У Евгении появилась страсть копаться в прибрежной гальке в поисках красивых голышей. Она стеснялась заниматься этим на людях. Было бы смешно, чтобы ее, молодую женщину, работающую уже третий год после окончания педучилища воспитателем в детском саду, застали за столь несерьезным, как она считала, занятием. У себя в палате Евгения часто забавлялась разноцветными камешками, не забывая следить за дверью. Но одно дело — тайком в палате, другое — у моря, когда отполированный волной голыш приятно холодит ладонь, и ты, загадав что-нибудь, обязательно ищешь похожий, чтобы желание сбылось.
…Евгения не ошиблась. Пляж и парапет пустовали. Порывы ветра рябили поверхность воды затейливыми узорами, рвали брезентовую крышу аэрария. Забыв обо всем, Евгения принялась за поиски, стараясь не замочить ноги. Но едва она успела войти во вкус, как мимо нее пролетел, с бульканием уйдя под воду, камень. Евгения с негодованием обернулась и от удивления замерла. Развлекаться вздумал не кто иной, как «отшельник», — так Борис называл долговязого молодого мужчину, упорно избегающего их компании.

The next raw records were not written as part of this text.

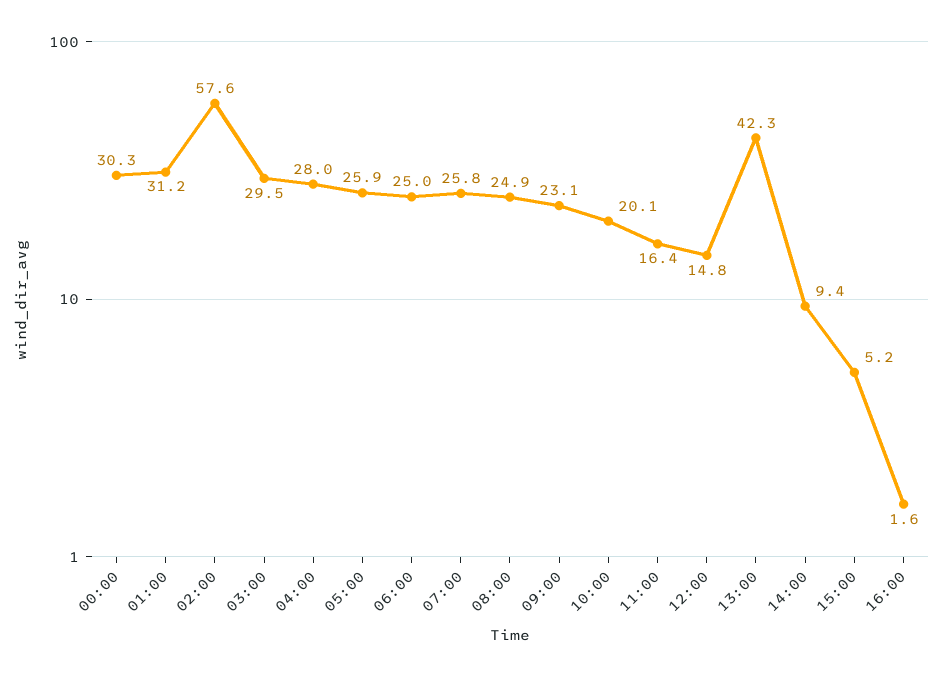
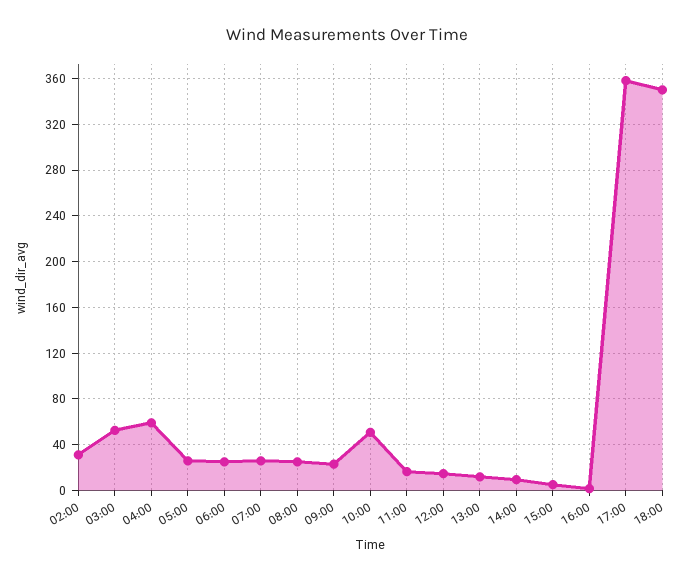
00:00: 30.3 -> none
01:00: 31.2 -> none
02:00: 57.6 -> 30
03:00: 29.5 -> 50
04:00: 28 -> 60
10:00: 20.1 -> 50
13:00: 42.3 -> 10
17:00: none -> 360
18:00: none -> 350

На бетонном волноломе он обычно вышагивал взад-вперед, а чаще всего неподвижно стоял, задумчиво глядя на море. В столовой всегда меланхолично жевал, косясь в газету. Однажды столкнул стакан с компотом и, ничего не замечая, продолжал читать.
Тогда он рассмешил Евгению. И сейчас не к месту серьезное, даже сердитое лицо вызывало смех.
«Отшельник» продолжал молчать, и Евгения, вздохнув, отвернулась. «Он, наверное, тоже надеялся никого не встретить», — подумала она, прощая его бестактность.
Не оборачиваясь, она поднялась на пирс, прошла в самый конец.
Ветер продолжал чертить узоры на воде, толкал в спину. В начале редко, затем все чаще стал срываться дождик. Одной рукой Евгения держалась за ограждение, другой придерживала шапочку. «Ну и пусть, — упорствовала она, — пусть разверзнутся все небесные хляби и льет как из ведра. Я не отступлю».